By Mark Reynolds
Just before the holiday season, the Lloyd Economic Development Committee [EDC] provided the Town Board with their year end report. EDC President Charles Glasner noted that like many other organizations, they were, “severely impacted by the restrictions related to the Covid-19 virus.”
Starting in April 2020 all of the EDC meetings were held remotely, except no meetings were held in May, August and September.
“We felt it prudent not to schedule any public gatherings, as we have done in the past,” Glasner said. “We did not distribute many ‘what to do’ in Highland or the Parks and Recreation brochures, in part because the Walkway Over the Hudson has not accepted printed materials for display.”
Besides Charles Glasner serving as President, the volunteers on the committee are Mikki Meyer, Gary Pregno, Alan Van De Bogart, Peter Brooks, Nicki Anzivina and Dolly Decker.
The EDC has kept abreast of new businesses in town that have opened and others that have closed, “with a focus on entities that are public facing such as retail shops and restaurants, but also keeping track of other, larger impactful business entities.”
Several times in 2020 the EDC compiled lists of commercial properties that were available in town, from new property listings and those that sold.
Seeing that the Welcome to Highland sign at the intersection of Route 299 and New Paltz Road needed to be replaced, the EDC interviewed sign painters to make and install a new sign. A new sign is expected this year.
The EDC reached out to a design consultant to create 5 inch diameter window clings to celebrate Lloyd’s 175th anniversary. This symbol is suitable for use in car windows as well as in business and residential windows. The Town of Lloyd’s actual anniversary was in 2020 but due to the pandemic the EDC will begin to make these available this year.
In October the EDC prepared comments on the proposed Hamlet Pedestrian Improvements Project that President Glasner presented to Ted Kolankowski, of the engineering and planning firm Barton & Loguidice. The project will install new sidewalks in the hamlet area and improve crosswalks and way finding signage. The committee favors the color green for these signs.
The EDC does not approve of, “any of the proposed street-painting patterns, including way finding Pavement Art and Street Space Pavement Art.” “They will not last long, may distract drivers and pedestrians and the money could be better used for other project costs,” their report stated.
The EDC pointed out that the Highbridge apartment developer Keith Libolt is expected to fund a sidewalk on the Commercial Ave extension, from the rail trail to Commercial Ave. Barton & Loguidice has already estimated the cost for this 260 foot segment at approximately $26,000. To date the Town Board has not firmly secured these funds from the developer.

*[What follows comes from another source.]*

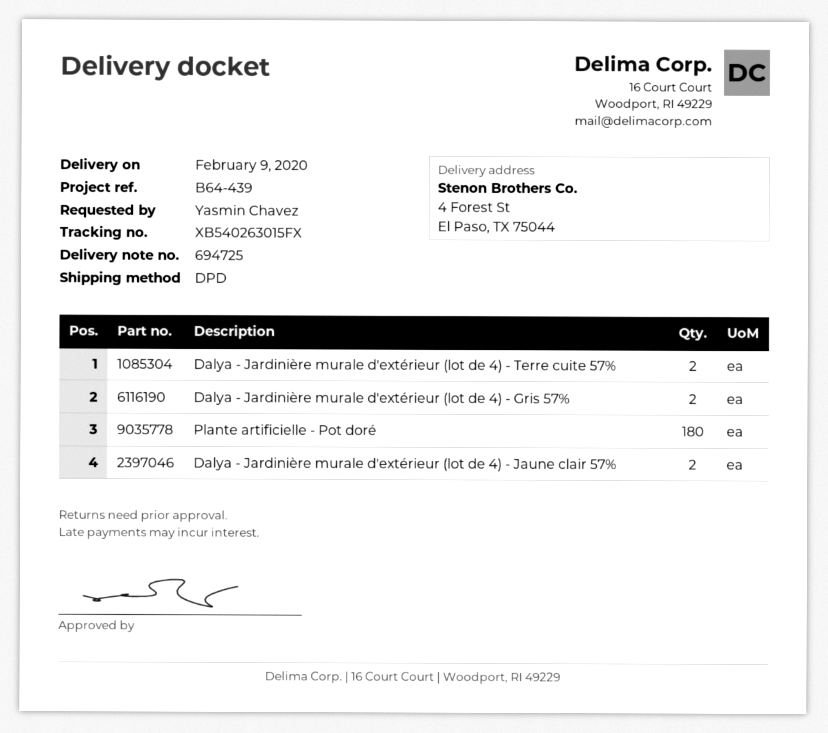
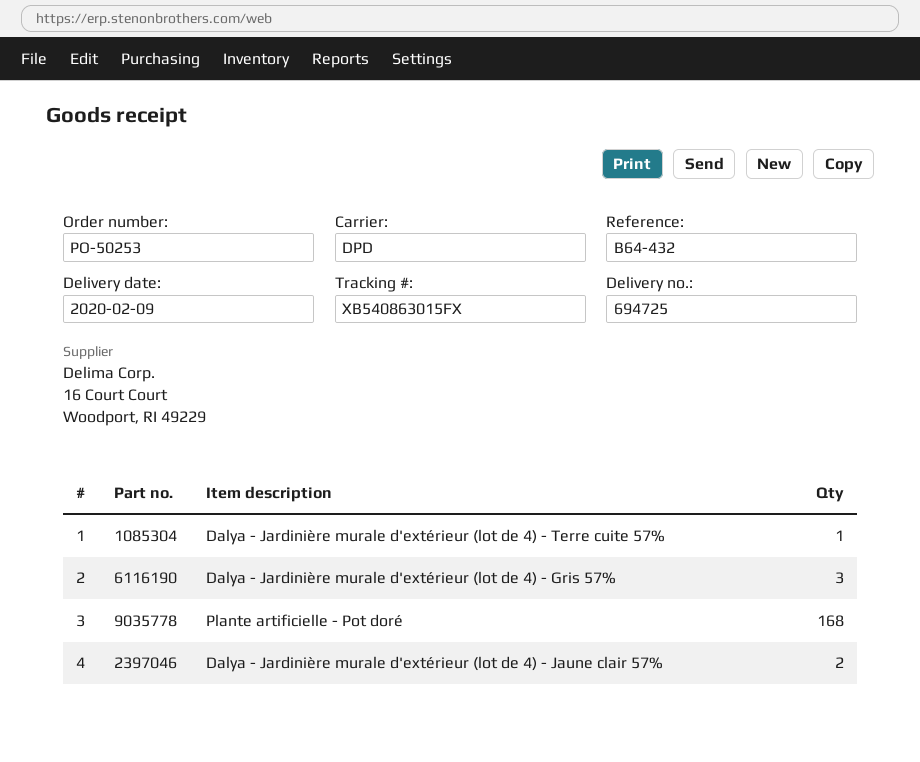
reference: B64-439 -> B64-432
tracking number: XB540263015FX -> XB540863015FX
Dalya - Jardinière murale d'extérieur (lot de 4) - Terre cuite 57%: 2 -> 1
Dalya - Jardinière murale d'extérieur (lot de 4) - Gris 57%: 2 -> 3
Plante artificielle - Pot doré: 180 -> 168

The EDC also came out against approving any non-parking uses for street space, such as seating, dining and street painting, noting that the hamlet, “needs every possible parking space. [The] use of sidewalk areas and ‘bump outs’ for seating and dining purposes should be encouraged.”
The EDC wants to keep the ‘bump out’ in front of the Ossie building.
“It does act as a traffic calming device and eliminating it will doubtless cause more crashes, especially involving pedestrians and bicyclists at the intersection of Vineyard, Main and the entrance to the parking lot area behind the Methodist Church. Changing its shape seems like an unnecessary expense.”
The EDC said the planting of thornless honey locust trees to replace the ones that were removed in the hamlet would be fine, “assuming there is some science behind the choice.”